Integrating the Speechless Mind with the Verbal Mind
John L. Waters
Use down arrow or vertical scroll bar to view whole page!
Integrating the Speechless Mind with the Verbal Mind
John L. Waters
March 7, 2001
© Copyright 2001 by John L. Waters. All Rights
Reserved
-------------------------------------------------------
Integrating the Speechless Mind with the Verbal Mind
Speechless autistic children suggest by
their repetitive circular movements that they are
continually sensing the ineffable sublime. Normal
verbal-sociable adults can understand the autistic
sense by analyzing body movement which isn't produced
to reinforce speech. This sense of the Divine can
then be understood in terms of mathematics.
Around the age of five a child learns to
copy from a model. The child makes drawing movements
and prints the alphanumeric symbols. Printed letters
and numerals are made by combining graphs of straight
lines and curved lines. Even as young children are
learning to print and draw, without realizing all that
they are doing they are moving their bodies to produce
mathematically precise graphs. Each of these graphs
can be defined by an algebraic equation. Printing
letters and numerals is drawing graphs of mathematical
equations.
Consider the printed capital letter "A" the
way a first grader might print it. On an eight and a
half by eleven inch piece of clean white paper draw a
straight line which has a positive slope of forty-five
degrees. Stop after you've drawn an inch or two.
Then, without lifting the pencil, begin drawing a
straight line which has a negative slope of forty-five
degrees. To finish the "A" lift your pen and draw a
horizontal line roughly halfway up this large inverted
"V". The result will be a successfully constructed
printed letter "A."
The letter "B" can be constructed by first
making the letter "E" and then connecting the
right-facing prongs with two circular arcs. The two
arcs, the three prongs, and the single vertical
straight line all are defined by algebraic equations.
All the other printed letters and the printed numerals
may be broken down to segments of straight lines and
curves, each of which is defined by an algebraic
equation. However young bodies learn to produce these
graphs without young minds needing to study algebra
and plane geometry. These subjects are studied
approximately ten years later.
In printing a small letter "a", the child
learns to execute somewhat more subtle hand movements,
and the graphs produced aren't as simple as just a
straight line or a circular arc. But the child learns
to imitate the graph of the small letter by copying
from the board or from the workbook. Over weeks and
months, the other letters are learned by careful
practice.
Cursive writing or handwriting is somewhat
more complicated, because a whole word is the
assemblage of many more different graphs than a single
printed letter or numeral is. A printed word doesn't
illustrate this point but you can illustrate the point
by taking a piece of paper and writing your first name
in longhand. Notice how each letter is connected to
the letter that precedes it and the letter which
follows it. The lines you have made can be
disassembled and treated as individual graphs.

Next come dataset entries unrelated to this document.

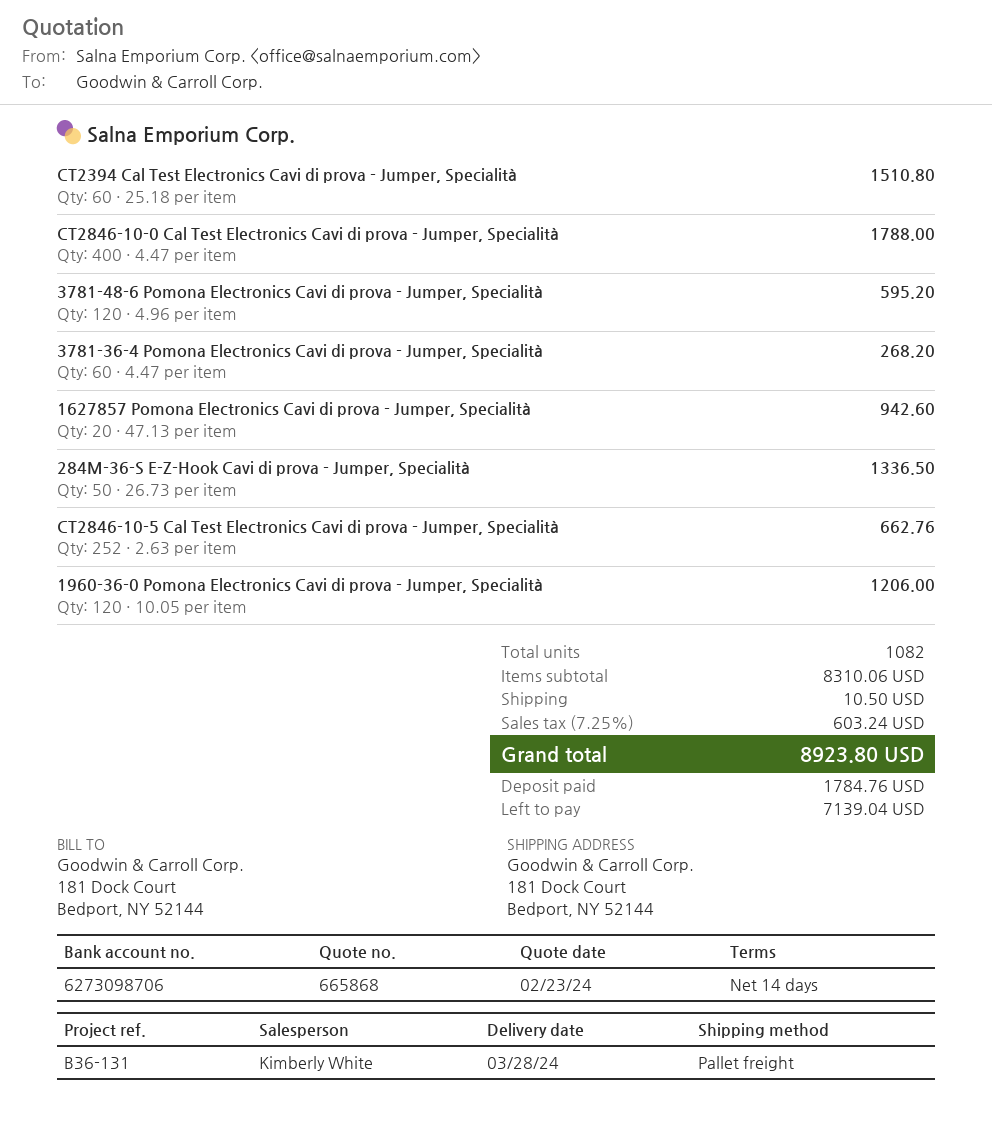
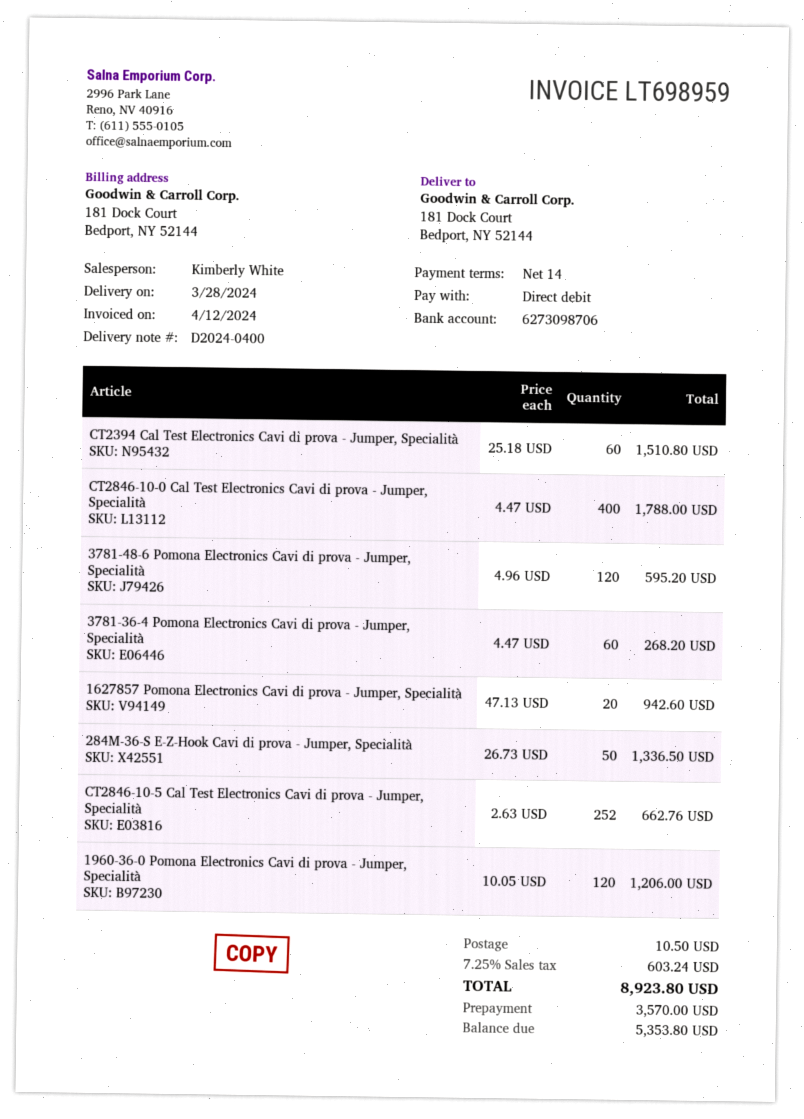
deposit: 1784.76 -> 3570.00
balance: 7139.04 -> 5353.80

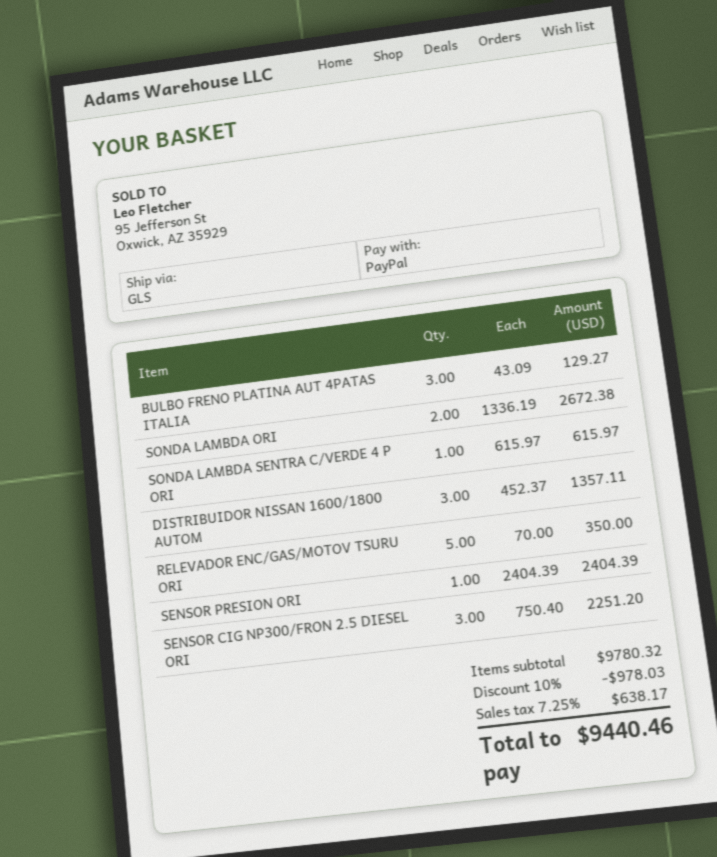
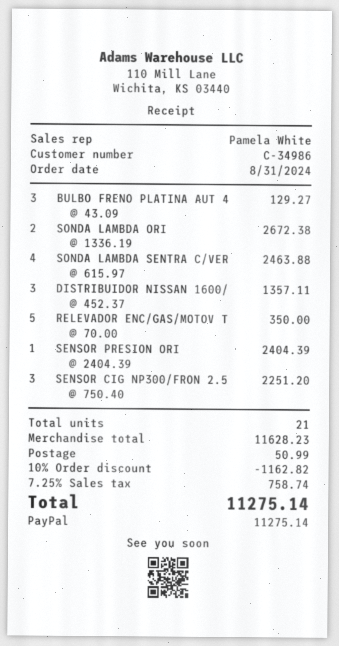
SONDA LAMBDA SENTRA C/VERDE 4 P ORI: 1 x 615.97 = 615.97 -> 4 x 615.97 = 2463.88
subtotal: 9780.32 -> 11628.23
discount: 10% = 978.03 -> 10% = 1162.82
shipping: none -> 50.99
tax: 7.25% = 638.17 -> 7.25% = 758.74
total: 9440.46 -> 11275.14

Individual algebraic equations define each of these
graphs.
In art class each child copies from a model
drawing or physical specimen and learns to draw the
outline of an apple. The child then adds shading to
the figure and other lines which enable someone to see
that it is the drawing of an apple. Each stroke of
the artist's pencil, pen, brush, or crayon is executed
with a graceful sweep which leaves one or more lines
on the paper. In the case of a brush the sweeping
motion produces a wide path of color, not just a slim
line. However the movement of the shoulder, arm, and
hand is the same, whether the child is holding a
one-inch brush or a needle-sharp, hard pencil. It is
the body movement we are most interested in. The
body movement is what makes the image of the apple,
the image of the printed letter "A" and all the other
images you see on a page of handwritten work.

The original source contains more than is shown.